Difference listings
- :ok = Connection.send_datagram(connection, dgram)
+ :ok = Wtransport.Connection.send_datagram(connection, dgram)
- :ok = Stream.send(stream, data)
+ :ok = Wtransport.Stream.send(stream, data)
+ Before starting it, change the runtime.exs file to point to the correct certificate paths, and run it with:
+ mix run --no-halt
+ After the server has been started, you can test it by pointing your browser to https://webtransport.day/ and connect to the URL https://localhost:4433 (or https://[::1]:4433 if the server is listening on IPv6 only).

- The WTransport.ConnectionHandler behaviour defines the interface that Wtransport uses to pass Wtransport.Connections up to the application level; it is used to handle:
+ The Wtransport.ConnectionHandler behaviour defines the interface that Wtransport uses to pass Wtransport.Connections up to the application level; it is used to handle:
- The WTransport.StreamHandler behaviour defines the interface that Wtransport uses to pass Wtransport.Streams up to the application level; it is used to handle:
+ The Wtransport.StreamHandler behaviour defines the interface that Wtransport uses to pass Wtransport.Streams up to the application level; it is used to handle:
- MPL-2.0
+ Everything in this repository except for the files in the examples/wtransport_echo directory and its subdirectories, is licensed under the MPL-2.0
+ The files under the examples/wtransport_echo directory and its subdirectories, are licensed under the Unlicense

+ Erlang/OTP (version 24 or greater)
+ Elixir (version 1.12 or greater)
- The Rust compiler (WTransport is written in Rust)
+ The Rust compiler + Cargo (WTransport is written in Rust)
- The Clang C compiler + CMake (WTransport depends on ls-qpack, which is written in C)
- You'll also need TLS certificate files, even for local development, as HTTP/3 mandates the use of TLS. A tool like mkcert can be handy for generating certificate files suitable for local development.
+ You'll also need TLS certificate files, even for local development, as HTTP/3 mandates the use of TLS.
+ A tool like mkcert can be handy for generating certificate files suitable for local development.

Exercise description: Copy out each line of the data exactly.

Solution:
- :ok = Connection.send_datagram(connection, dgram)
+ :ok = Wtransport.Connection.send_datagram(connection, dgram)
- :ok = Stream.send(stream, data)
+ :ok = Wtransport.Stream.send(stream, data)
+ Before starting it, change the runtime.exs file to point to the correct certificate paths, and run it with:
+ mix run --no-halt
+ After the server has been started, you can test it by pointing your browser to https://webtransport.day/ and connect to the URL https://localhost:4433 (or https://[::1]:4433 if the server is listening on IPv6 only).

- The WTransport.ConnectionHandler behaviour defines the interface that Wtransport uses to pass Wtransport.Connections up to the application level; it is used to handle:
+ The Wtransport.ConnectionHandler behaviour defines the interface that Wtransport uses to pass Wtransport.Connections up to the application level; it is used to handle:
- The WTransport.StreamHandler behaviour defines the interface that Wtransport uses to pass Wtransport.Streams up to the application level; it is used to handle:
+ The Wtransport.StreamHandler behaviour defines the interface that Wtransport uses to pass Wtransport.Streams up to the application level; it is used to handle:
- MPL-2.0
+ Everything in this repository except for the files in the examples/wtransport_echo directory and its subdirectories, is licensed under the MPL-2.0
+ The files under the examples/wtransport_echo directory and its subdirectories, are licensed under the Unlicense

+ Erlang/OTP (version 24 or greater)
+ Elixir (version 1.12 or greater)
- The Rust compiler (WTransport is written in Rust)
+ The Rust compiler + Cargo (WTransport is written in Rust)
- The Clang C compiler + CMake (WTransport depends on ls-qpack, which is written in C)
- You'll also need TLS certificate files, even for local development, as HTTP/3 mandates the use of TLS. A tool like mkcert can be handy for generating certificate files suitable for local development.
+ You'll also need TLS certificate files, even for local development, as HTTP/3 mandates the use of TLS.
+ A tool like mkcert can be handy for generating certificate files suitable for local development.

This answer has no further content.